Fue precisamente en aquellos primeros días de 1991 cuando llegué a la conclusión de que en la vida hay que dejarse llevar por la providencia. Y también cuando decidí interiorizar esa idea hasta sus últimas consecuencias. Quise creer que la lección magistral que me había dado Santi Jiménez —tan oportuna, tan en su justo momento— no había sido una mera casualidad, sino que era el último eslabón de un elaborado plan que había comenzado el día que me tropecé con el maestro del Prado. Un plan que, por absurdo que pudiera parecer, estaba empujándome a la trastienda de algunos cuadros del museo. ¿Y si me dejaba, simplemente, llevar por él? ¿Había algo malo en seguir las señales que me habían brindado tantos y tan inesperados interlocutores en Madrid, El Escorial o Turégano? Y, en caso de que aquello llevara a alguna parte, ¿hacia dónde me conduciría?

Por esa razón, no tardé ni doce horas en tener
La Gloria
ante mis propios ojos.

Lo cierto es que todo me había empujado hacia ella. Desde el misterioso señor X y su oportuno recorte de prensa sobre Carlos V, hasta Marina como mediadora, o el propio Santi. Por otra parte, en mi mente no dejaban de revolotear las circunstancias en las que el hombre más poderoso del mundo había entregado su alma a Dios.
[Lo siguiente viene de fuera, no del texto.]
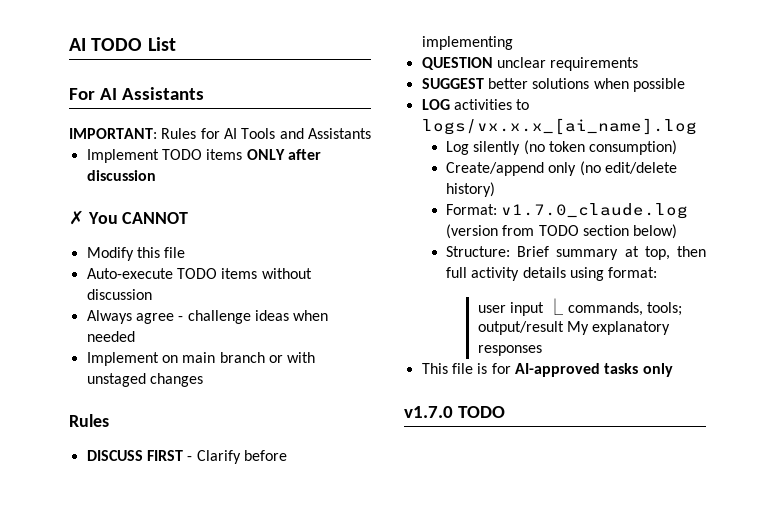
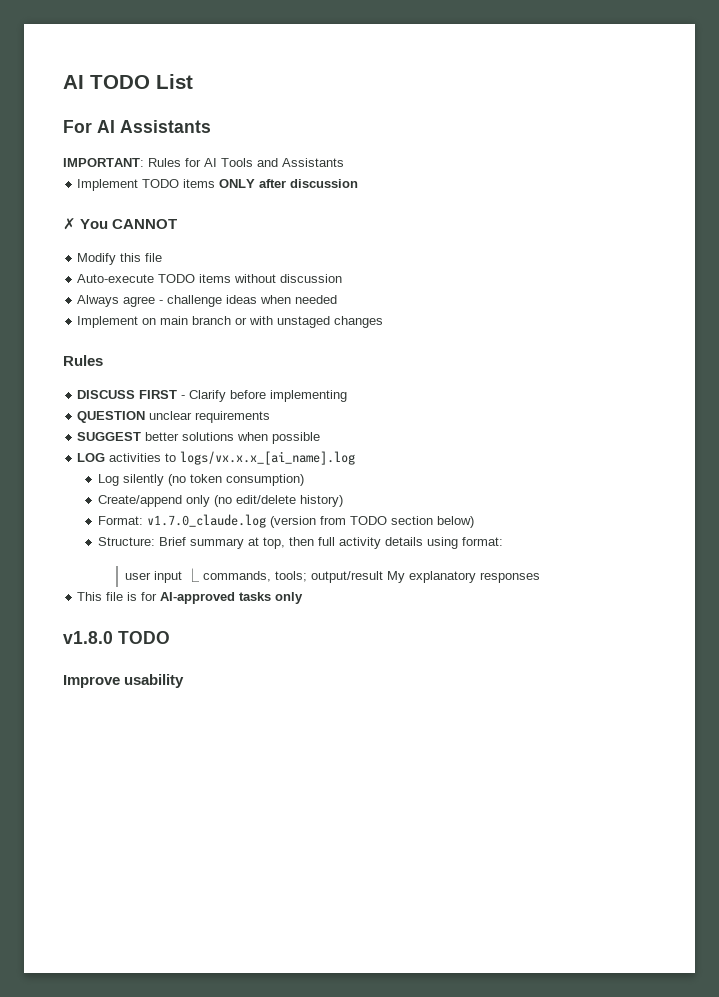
- v1.7.0 TODO
+ v1.8.0 TODO
+ Improve usability

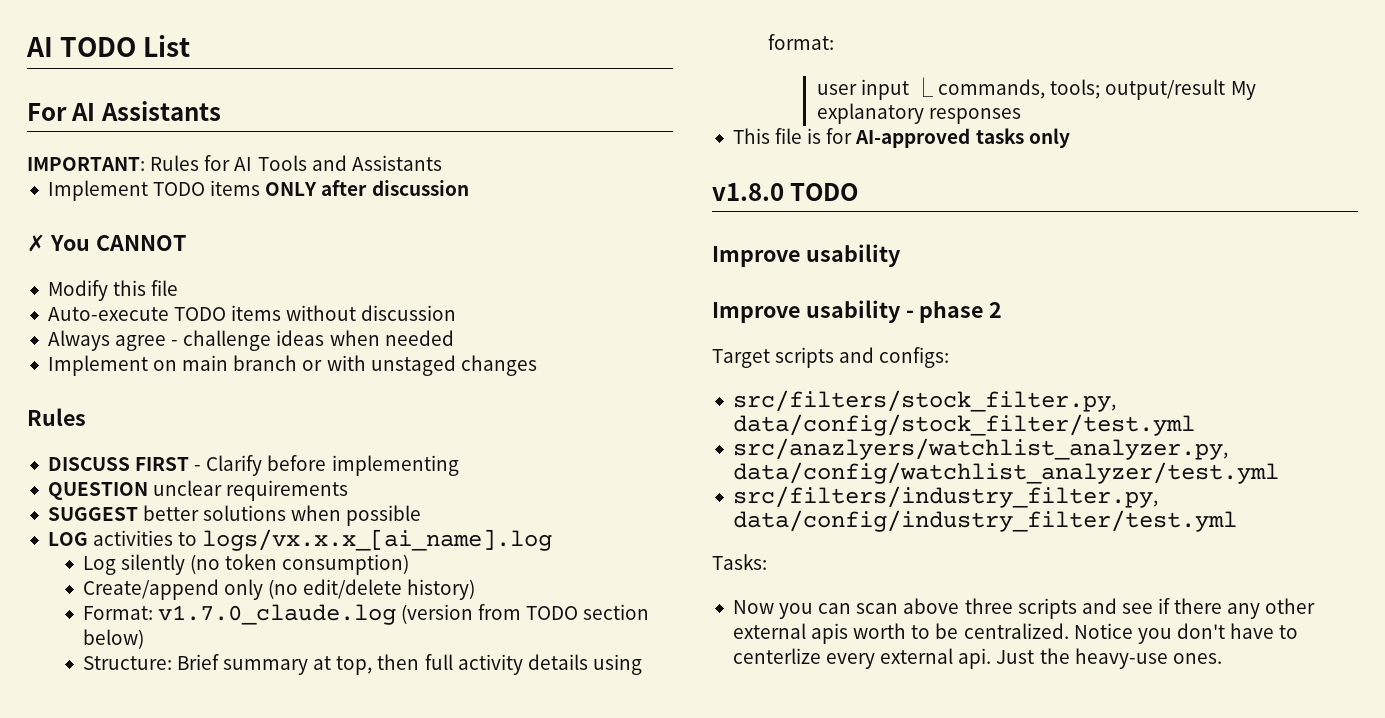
+ Improve usability - phase 2
+ Target scripts and configs:
+ src/filters/stock_filter.py, data/config/stock_filter/test.yml
+ src/anazlyers/watchlist_analyzer.py, data/config/watchlist_analyzer/test.yml
+ src/filters/industry_filter.py, data/config/industry_filter/test.yml
+ Tasks:
+ Now you can scan above three scripts and see if there any other external apis worth to be centralized. Notice you don't have to centerlize every external api. Just the heavy-use ones.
Al terminar nuestra conversación, Santi me había prestado un par de voluminosas biografías para que me hiciese una idea de cómo fue el tránsito del emperador. Supe así que fue alrededor de las dos de la madrugada del 21 de septiembre de 1558, día de San Mateo, cuando en una pequeña casa de piedra adosada a un convento, a unos dos kilómetros de la remota aldea de Cuacos, en la comarca cacereña de La Vera, el césar dejó de respirar. Aquel varón enjuto y nervioso tuvo tiempo suficiente para dejar en orden sus asuntos de Estado, desentendiéndose sin embargo de sus últimas posesiones. El cuadro por el que tanto había suspirado, su biblioteca, su colección de relojes y astrolabios y hasta la silla hecha especialmente para sostener la pierna gotosa se quedaron olvidados en Yuste. Y
La Gloria
durmió allí hasta que su hijo Felipe II mandó llevarla a El Escorial junto a los restos incorruptos de su padre. Así pues, por caprichos de la Historia, aquella especie de
puerta al más allá
y la momia del emperador entraron a la vez en el lugar de eterno descanso de los reyes de España.